(Web interface edit records)
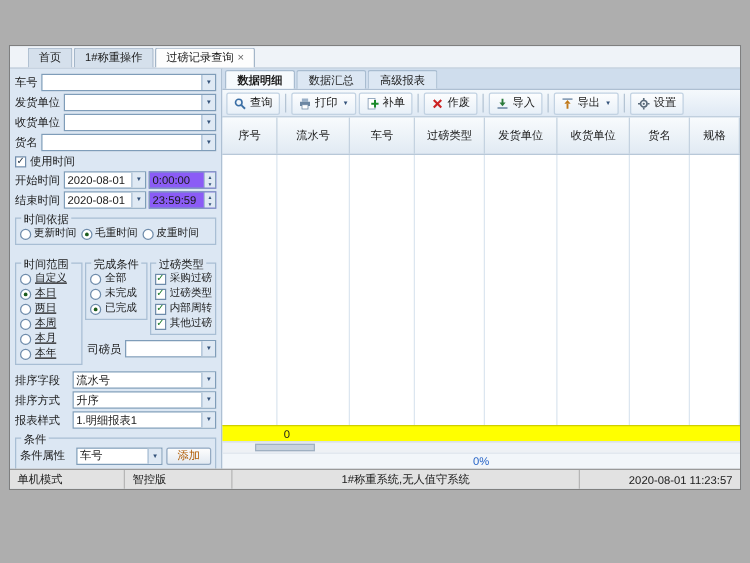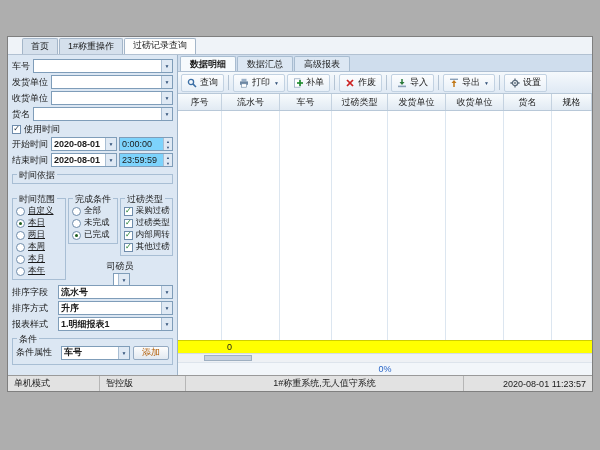--- a/index.html
+++ b/index.html
@@ -20,7 +20,7 @@
   .doc-tab { height: 16px; display: flex; align-items: center; gap: 3px;
     padding: 0 8px; margin-right: 1px; background: #d5e0ec;
     border: 1px solid #a4b6c9; border-bottom: none; border-radius: 2px 2px 0 0; }
-  .doc-tab.active { background: #fdfdfd; flex-direction: column; }
+  .doc-tab.active { background: #fdfdfd; }
   .doc-close { color: #666; font-size: 9px; line-height: 9px; }
   
   .left-panel { position: absolute; left: 0; top: 18px; width: 170px; bottom: 16px;

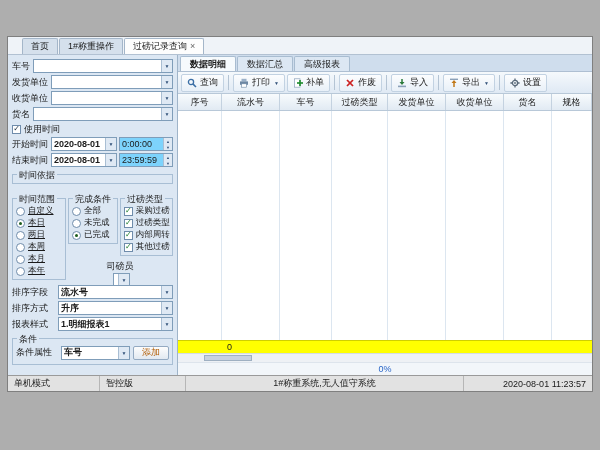--- a/index.html
+++ b/index.html
@@ -89,7 +89,7 @@
   .tbtn .arr { font-size: 5px; color: #33527a; margin-left: 1px; }
   .tsep { width: 1px; height: 15px; background: #b4c4d4; margin: 0 2px; flex: none; }
   .ticon { width: 10px; height: 10px; flex: none; }
-  .grid-header { height: 17px; display: flex;
+  .grid-header { height: 30px; display: flex;
     background: linear-gradient(#f8fbfd, #e1eaf3); border-bottom: 1px solid #b8c8d8; font-family: Liberation Serif, serif; }
   .gh-cell { border-right: 1px solid #c4d2e0; display: flex; align-items: center;
     justify-content: center; white-space: nowrap; overflow: hidden; }

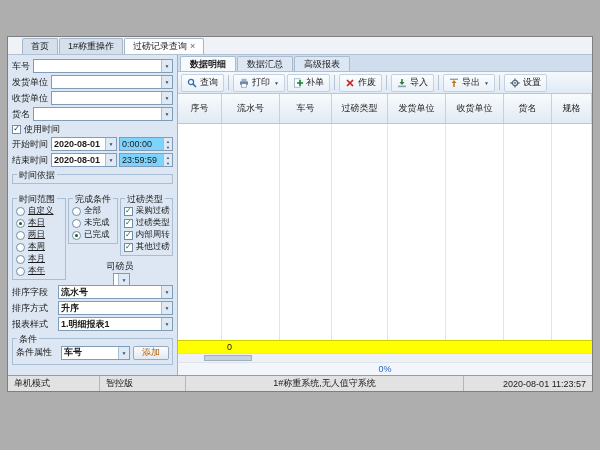--- a/index.html
+++ b/index.html
@@ -29,7 +29,7 @@
   .f-label { white-space: nowrap; margin-right: 3px; }
   .combo { flex: 1; height: 14px; background: #fff; border: 1px solid #7f9db9;
     display: flex; align-items: center; min-width: 0; }
-  .combo .txt { flex: 1; padding: 15px 2px; white-space: nowrap; overflow: hidden; font-weight: bold; }
+  .combo .txt { flex: 1; padding: 15px 2px; white-space: nowrap; overflow: hidden; }
   .combo .cbtn { width: 11px; align-self: stretch; background: #dfe9f4;
     border-left: 1px solid #a9bed3; display: flex; align-items: center; justify-content: center;
     font-size: 5px; color: #33527a; }

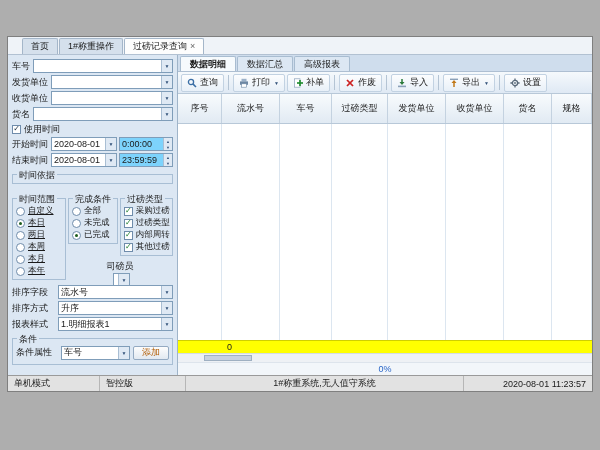--- a/index.html
+++ b/index.html
@@ -33,7 +33,7 @@
   .combo .cbtn { width: 11px; align-self: stretch; background: #dfe9f4;
     border-left: 1px solid #a9bed3; display: flex; align-items: center; justify-content: center;
     font-size: 5px; color: #33527a; }
-  .timefield { height: 14px; background: #7dd3fc; border: 1px solid #7f9db9;
+  .timefield { height: 14px; background: #8b5cf6; border: 1px solid #7f9db9;
     display: flex; align-items: center; }
   .timefield .txt { flex: 1; padding: 0 2px; white-space: nowrap; overflow: hidden; }
   .spin { width: 9px; align-self: stretch; display: flex; flex-direction: column;

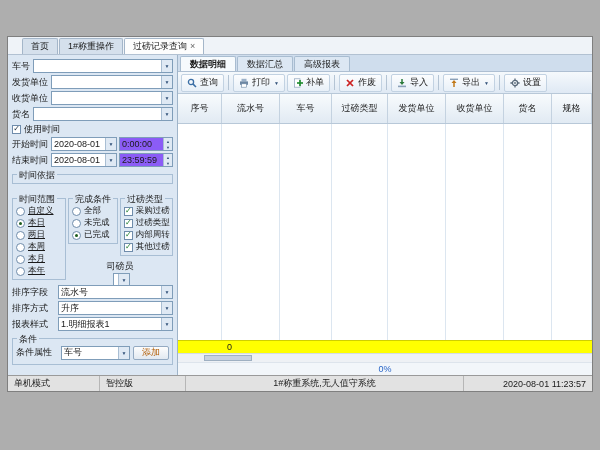--- a/index.html
+++ b/index.html
@@ -200,6 +200,20 @@
 
       <div class="group">
         <span class="group-title">时间依据</span>
+        <div class="basis-row">
+          <span class="opt">
+            <span class="radio"></span>
+            <span>更新时间</span>
+          </span>
+          <span class="opt">
+            <span class="radio checked"></span>
+            <span>毛重时间</span>
+          </span>
+          <span class="opt">
+            <span class="radio"></span>
+            <span>皮重时间</span>
+          </span>
+        </div>
       </div>
 
       <div class="cols">

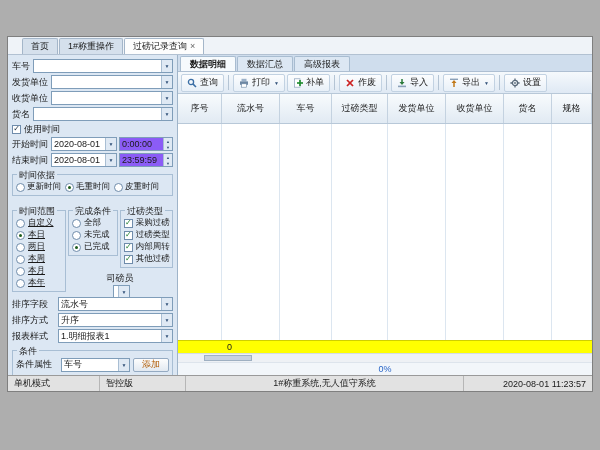--- a/index.html
+++ b/index.html
@@ -62,7 +62,7 @@
   .col-mid { width: 50px; }
   .col-rt { flex: 1; min-width: 0; }
   .opt-row { display: flex; align-items: center; gap: 3px; height: 12px; font-size: 8.5px; white-space: nowrap; }
-  .weigher-row { display: flex; align-items: center; height: 14px; margin-top: 4px; margin-left: 2px; flex-direction: column; }
+  .weigher-row { display: flex; align-items: center; height: 14px; margin-top: 4px; margin-left: 2px; }
   .sort-rows { margin-top: 5px; }
   .s-row { display: flex; align-items: center; height: 14px; margin-bottom: 2px; }
   .s-label { width: 46px; white-space: nowrap; }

• [Task objective] Word for word, restate the lines above from the one with "background: linear-gradient(#f8fbfd, #e1eaf3);" through the one with "-29,7 +29,7 @@", keeping both ends and dropping the pictures.

• [Completed exercise]
     background: linear-gradient(#f8fbfd, #e1eaf3); border-bottom: 1px solid #b8c8d8; font-family: Liberation Serif, serif; }
   .gh-cell { border-right: 1px solid #c4d2e0; display: flex; align-items: center;
     justify-content: center; white-space: nowrap; overflow: hidden; }

--- a/index.html
+++ b/index.html
@@ -29,7 +29,7 @@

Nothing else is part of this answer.